● **Requirement**: For this exercise, transcribe all the entries exactly as given and omit the images.

====

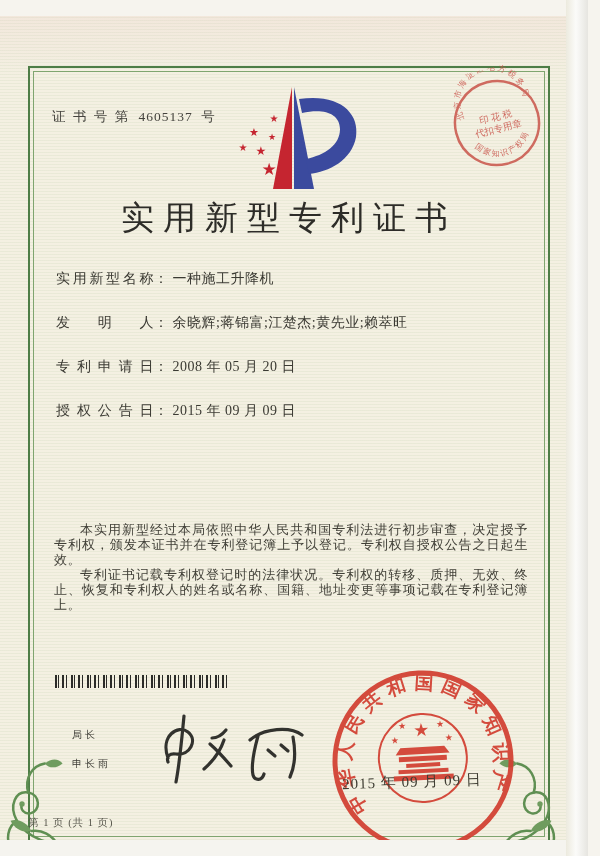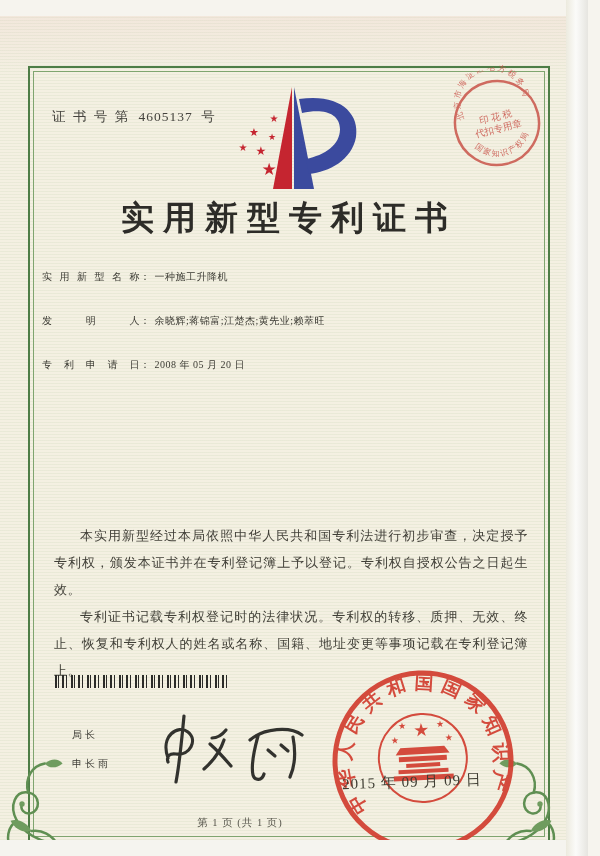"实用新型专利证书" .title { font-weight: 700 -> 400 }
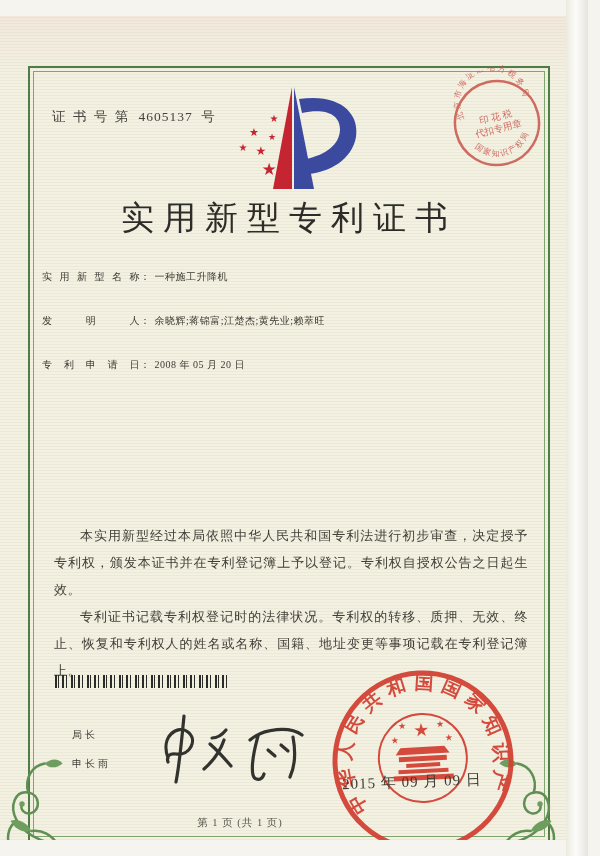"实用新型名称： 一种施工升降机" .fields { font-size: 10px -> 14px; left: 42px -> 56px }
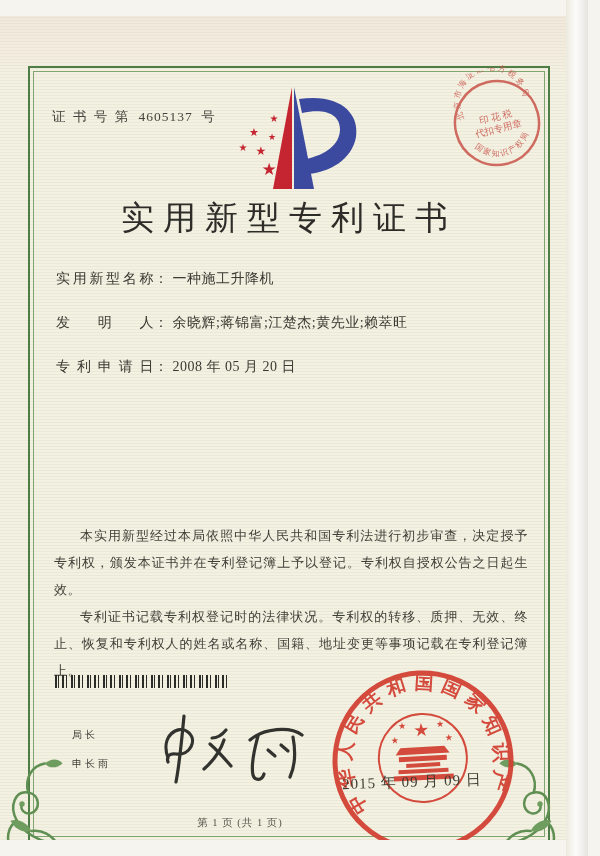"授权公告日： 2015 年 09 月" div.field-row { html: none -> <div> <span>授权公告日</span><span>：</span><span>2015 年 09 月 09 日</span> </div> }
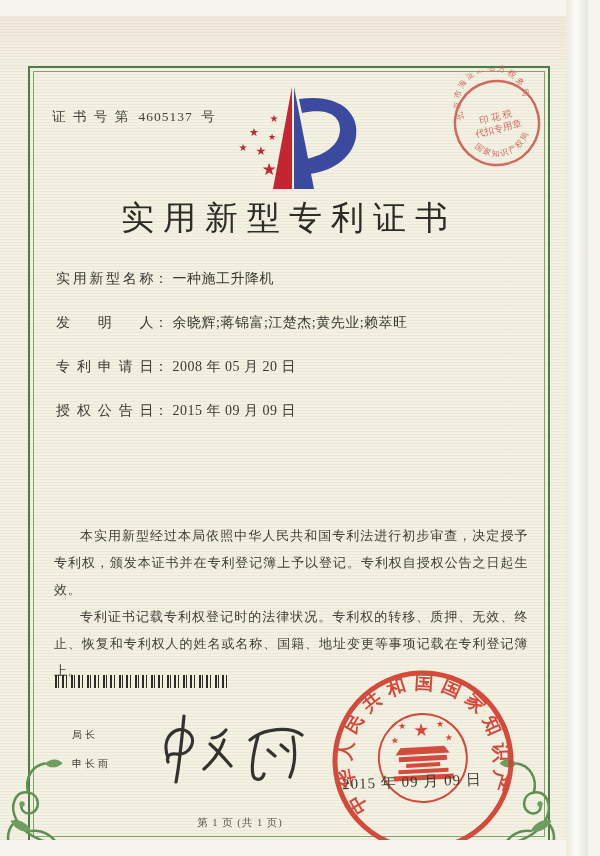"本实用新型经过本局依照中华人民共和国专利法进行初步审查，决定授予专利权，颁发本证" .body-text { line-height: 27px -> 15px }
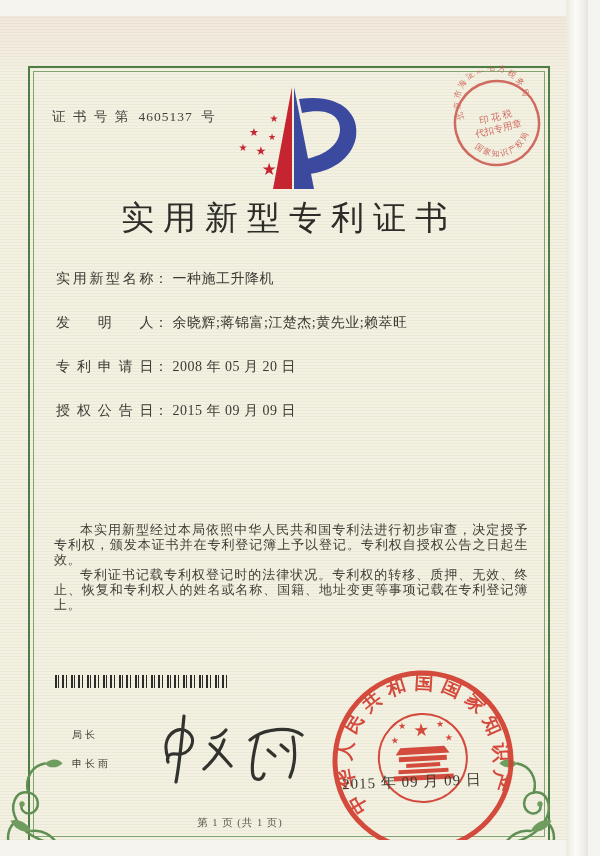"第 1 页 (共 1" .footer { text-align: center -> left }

====

● **Answer box**:
"实用新型专利证书" .title { font-weight: 700 -> 400 }
"实用新型名称： 一种施工升降机" .fields { font-size: 10px -> 14px; left: 42px -> 56px }
"授权公告日： 2015 年 09 月" div.field-row { html: none -> <div> <span>授权公告日</span><span>：</span><span>2015 年 09 月 09 日</span> </div> }
"本实用新型经过本局依照中华人民共和国专利法进行初步审查，决定授予专利权，颁发本证" .body-text { line-height: 27px -> 15px }
"第 1 页 (共 1" .footer { text-align: center -> left }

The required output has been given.